As yesterday, I am going to use ironclad:

(require :ironclad)
NIL

and the same MD5 and SHA1 hashing functions:

(let ((hasher (ironclad:make-digest :md5)))
  (defun md5-digest (x)
    (coerce (ironclad:digest-sequence hasher x) 'list)))
MD5-DIGEST
(let ((hasher (ironclad:make-digest :sha1)))
    (defun sha1-digest (x)
       (coerce (ironclad:digest-sequence hasher x) 'list)))
SHA1-DIGEST

Since the space of bit strings of length 128 is large, I will use a Monte-Carlo method:

(defun random-vector (m)
   (coerce
      (loop repeat m collect (random 256))
      '(vector (unsigned-byte 8))))
RANDOM-VECTOR

And finally, the function that calculates the quantity I am interested in is

(defun hamming-distance (x y)
   (labels ((calc (x y &optional (acc 0))
               (cond
               ((< x y) (calc y x 0))
                 ((zerop x) acc)
                 (t (calc (ash x -1)
                          (ash y -1)
                          (if (equal (oddp x) (oddp y)) 
                             acc
                             (1+ acc)))))))
        (reduce #'+ (map 'list (lambda (i j) (calc i j)) x y))))
HAMMING-DISTANCE

Now, let me test this on a sample of size 40,000 on MD5:

(with-open-file (out "hamming2-data1.csv" :direction :output
                                          :if-exists :supersede
                                          :if-does-not-exist :create)
   (loop repeat 40000 do
       (let ((x (random-vector 16)))
          (format out "~4,9f~%" (/ (hamming-distance  (md5-digest x) x) 1.0)))))
NIL

Here is a histogram of the data:

For the majority of the vectors, it is most likely that about 50% of the bits of the output will be different than the input.

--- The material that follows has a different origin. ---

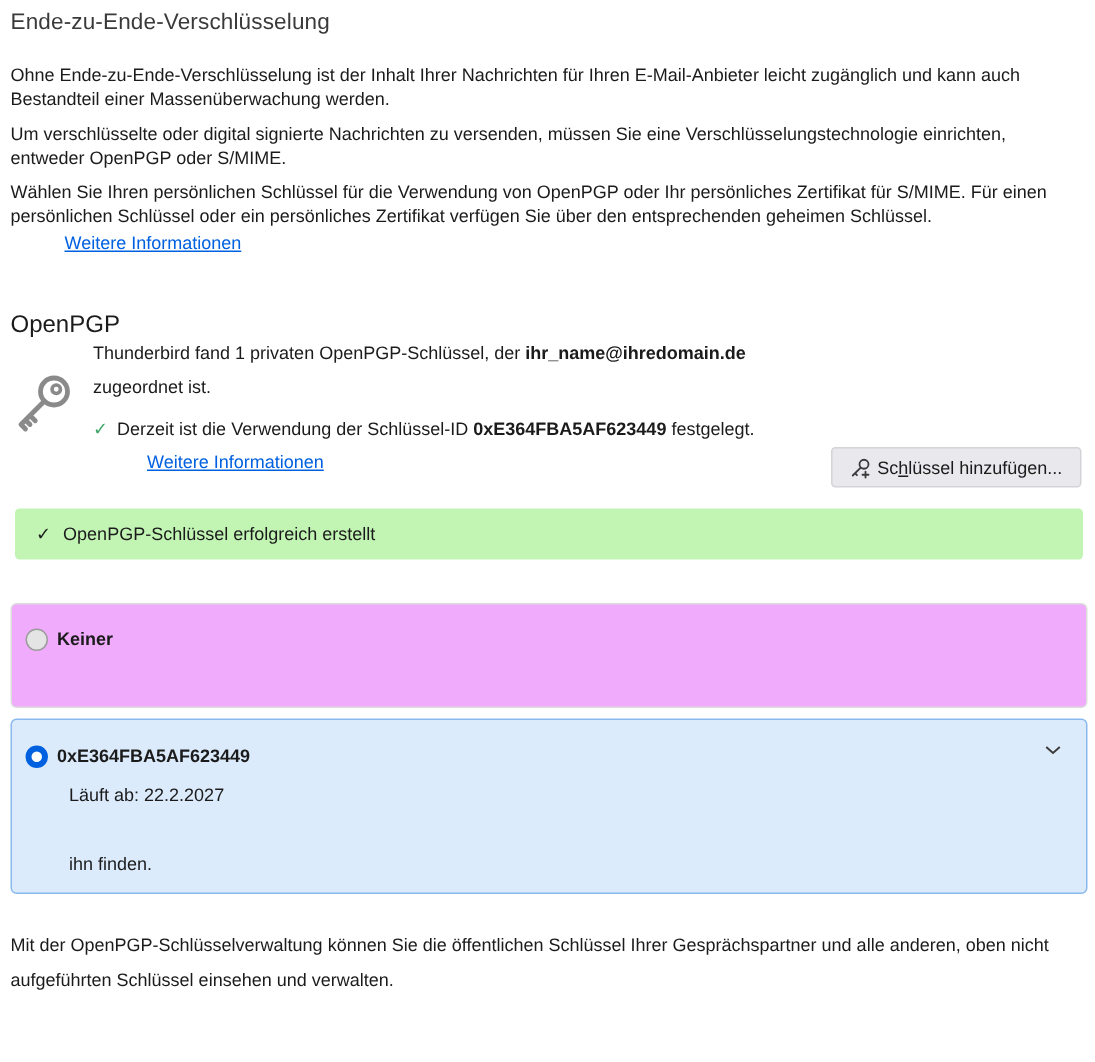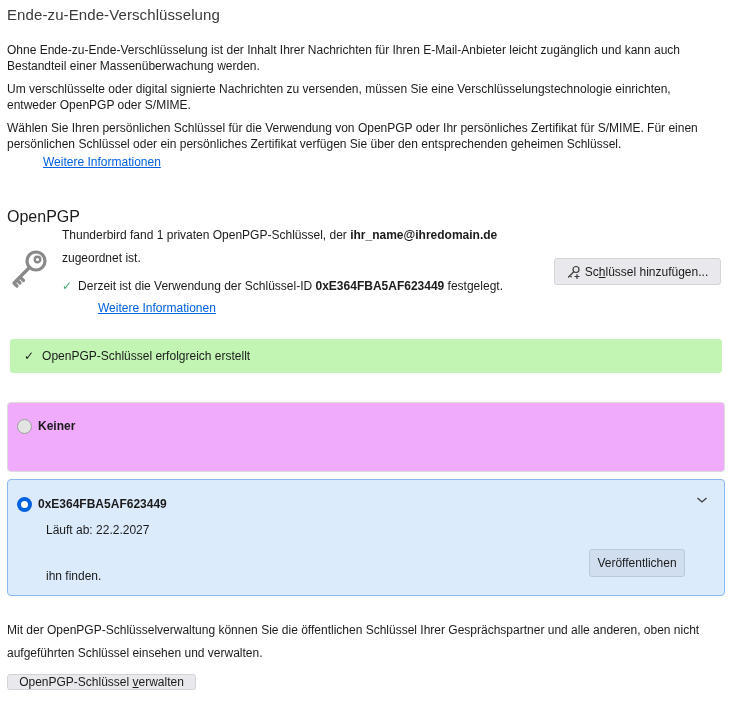"Sc" .btn { margin-top: none -> 40px }
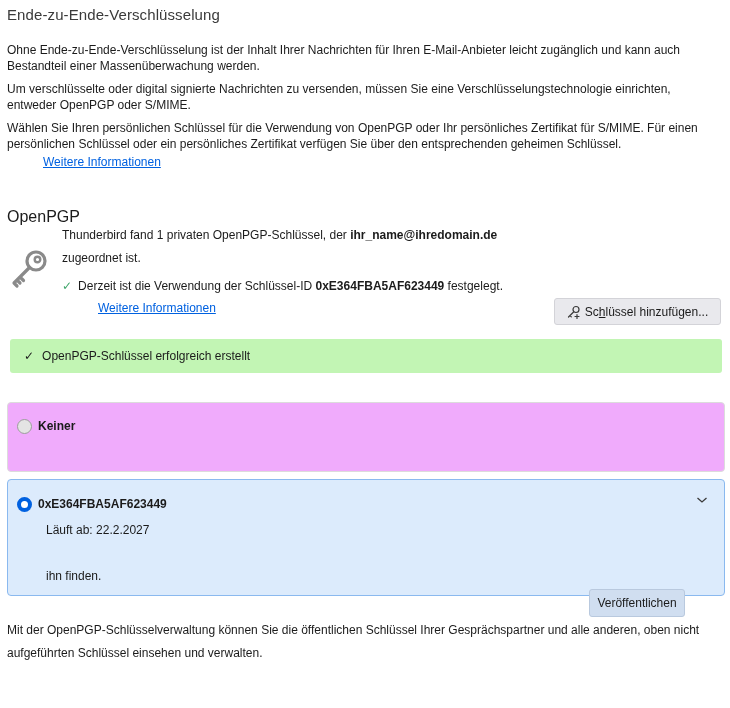"Veröffentlichen" button.btn { html: <button>Veröffentlichen</button> -> none }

Now, let me test this again on SHA1. Recall that since SHA1 digest produces 20 bytes, I am going to need random vectors of length 20:

(with-open-file (out "hamming2-data2.csv" :direction :output
                                          :if-exists :supersede
                                          :if-does-not-exist :create)
   (loop repeat 40000 do
       (let ((x (random-vector 20)))
          (format out "~4,9f~%" (/ (hamming-distance  (sha1-digest x) x) 1.0)))))
NIL

Here is a histogram of the data:

Again, about 50% of the bits are different between the input and output vectors.

An Analysis

I took the data from these experiments and normalized the values to the interval [0,1]. When I compared the distributions with the Kolmogorov-Smirnov test I see that

Two-sample Kolmogorov-Smirnov test

data:  normalize(as.matrix(X)) and normalize(as.matrix(Y))
D = 0.2524, p-value < 2.2e-16
alternative hypothesis: two-sided

which means that the distributions are different. Very interesting!